§ **Task details**: Each line of the data must reappear exactly in your answer, with no images included.
---------- Records for the task ----------
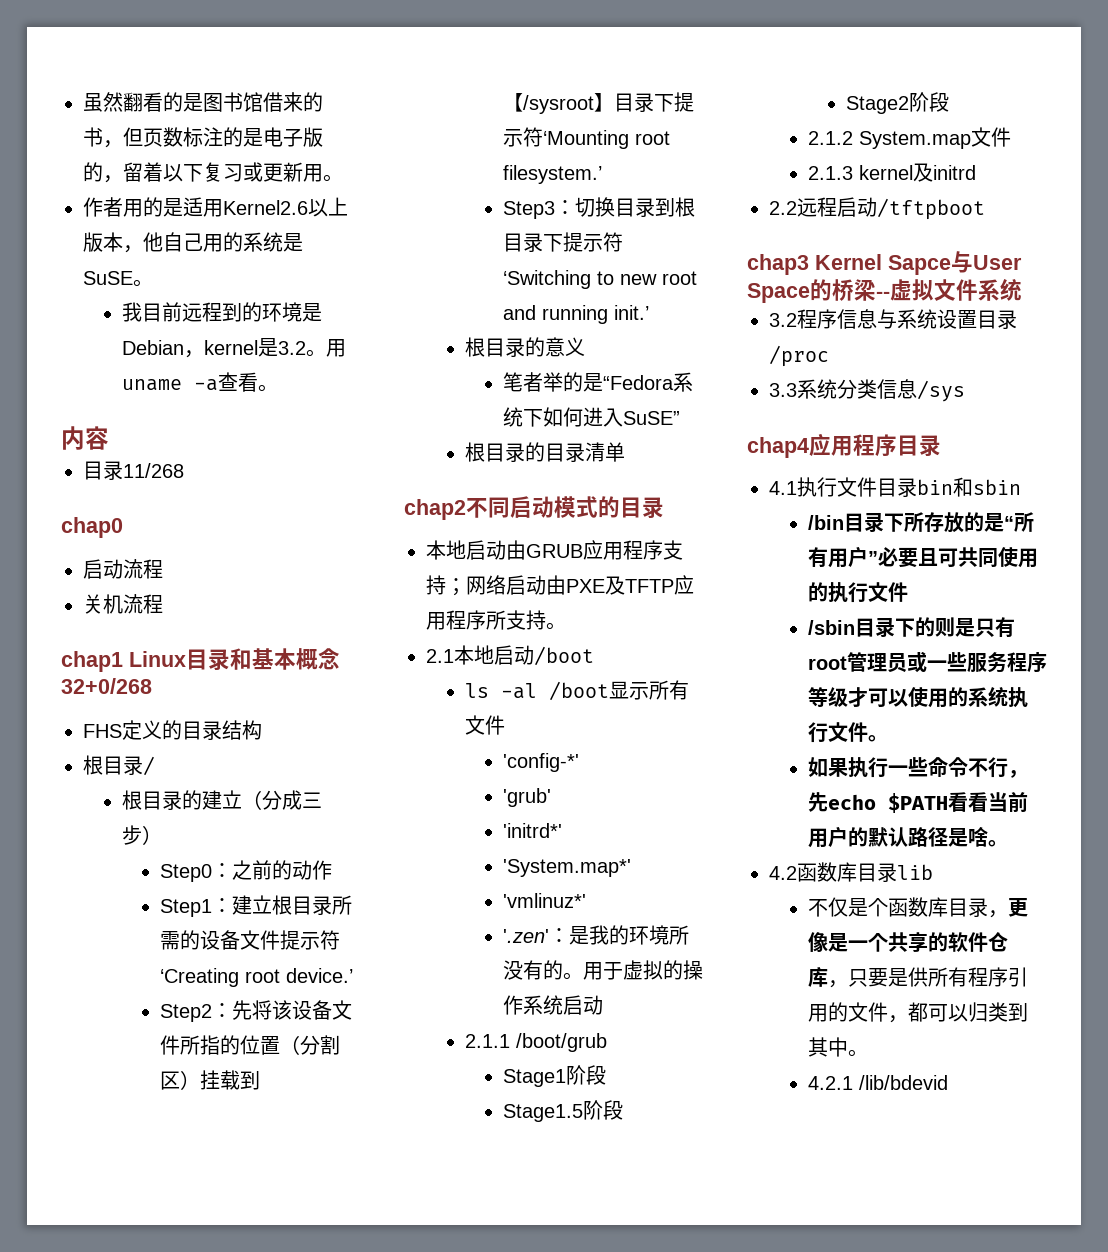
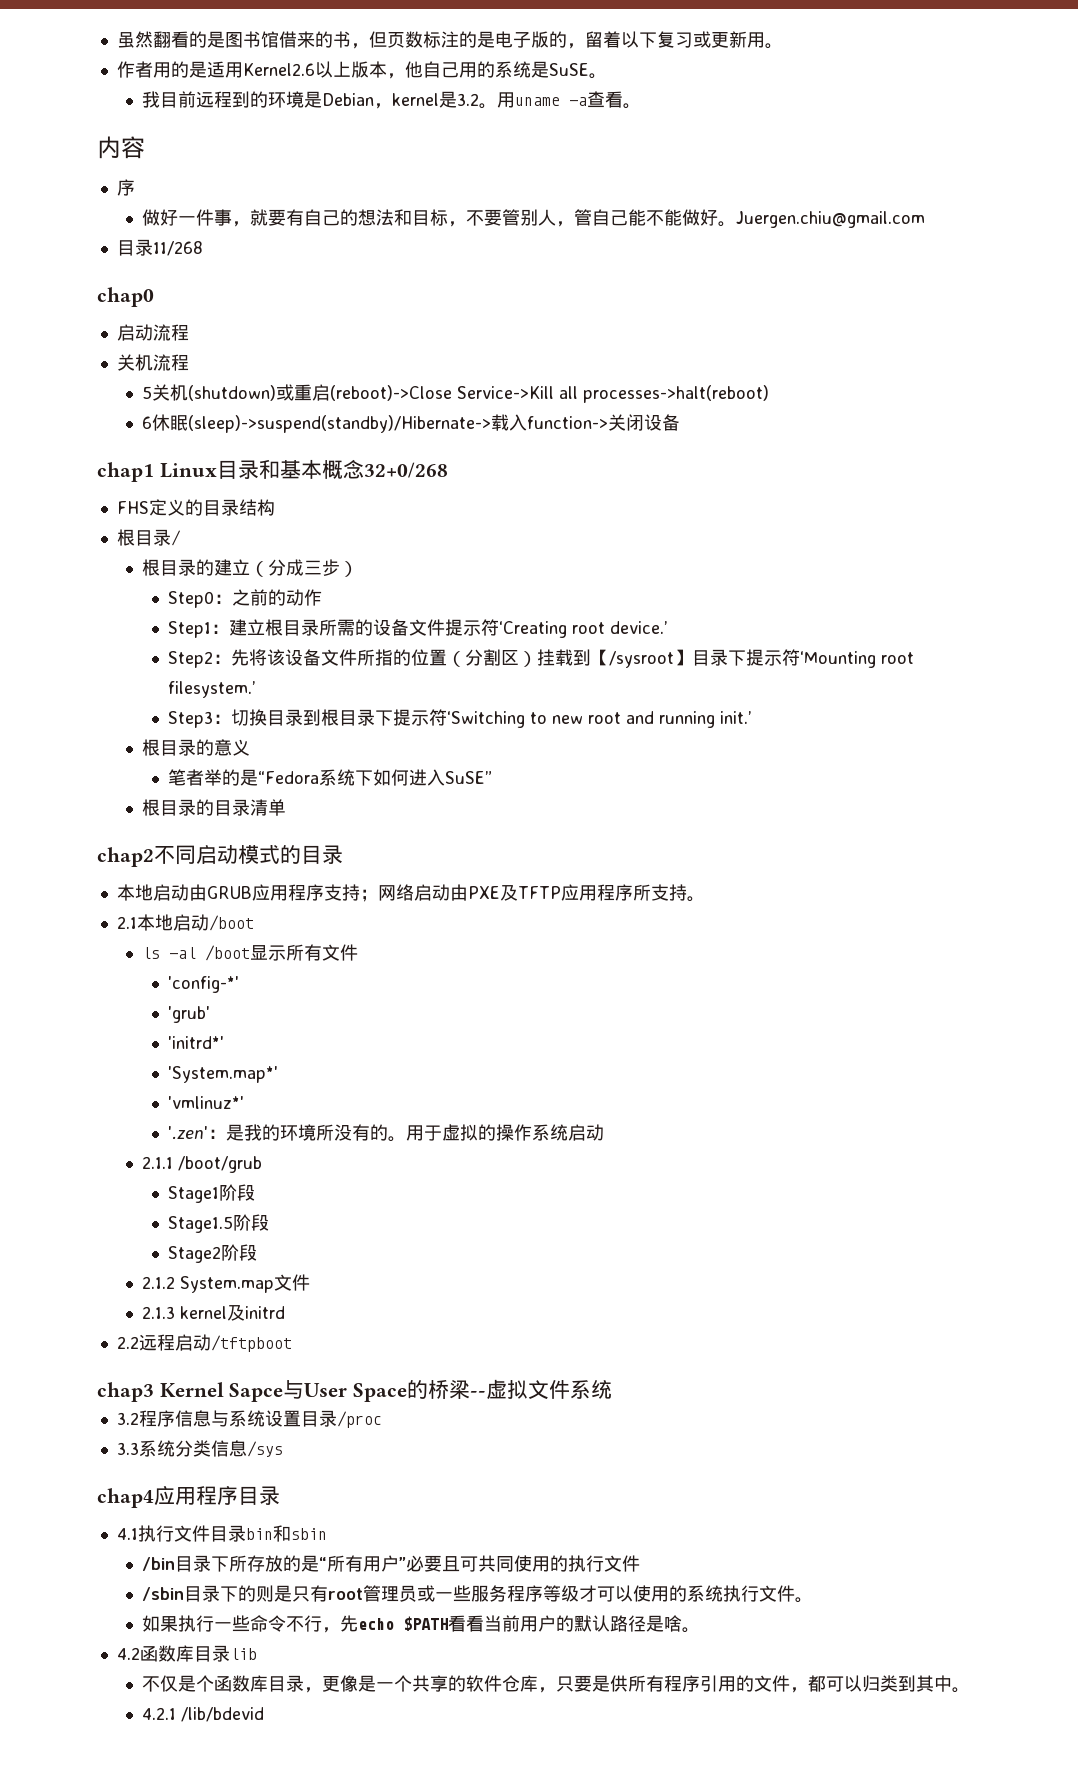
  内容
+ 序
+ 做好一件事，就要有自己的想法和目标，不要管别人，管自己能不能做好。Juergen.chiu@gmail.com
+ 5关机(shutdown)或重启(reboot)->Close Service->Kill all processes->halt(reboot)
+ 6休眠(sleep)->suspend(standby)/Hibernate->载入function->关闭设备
----------
§ **Answer area**:
  内容
+ 序
+ 做好一件事，就要有自己的想法和目标，不要管别人，管自己能不能做好。Juergen.chiu@gmail.com
+ 5关机(shutdown)或重启(reboot)->Close Service->Kill all processes->halt(reboot)
+ 6休眠(sleep)->suspend(standby)/Hibernate->载入function->关闭设备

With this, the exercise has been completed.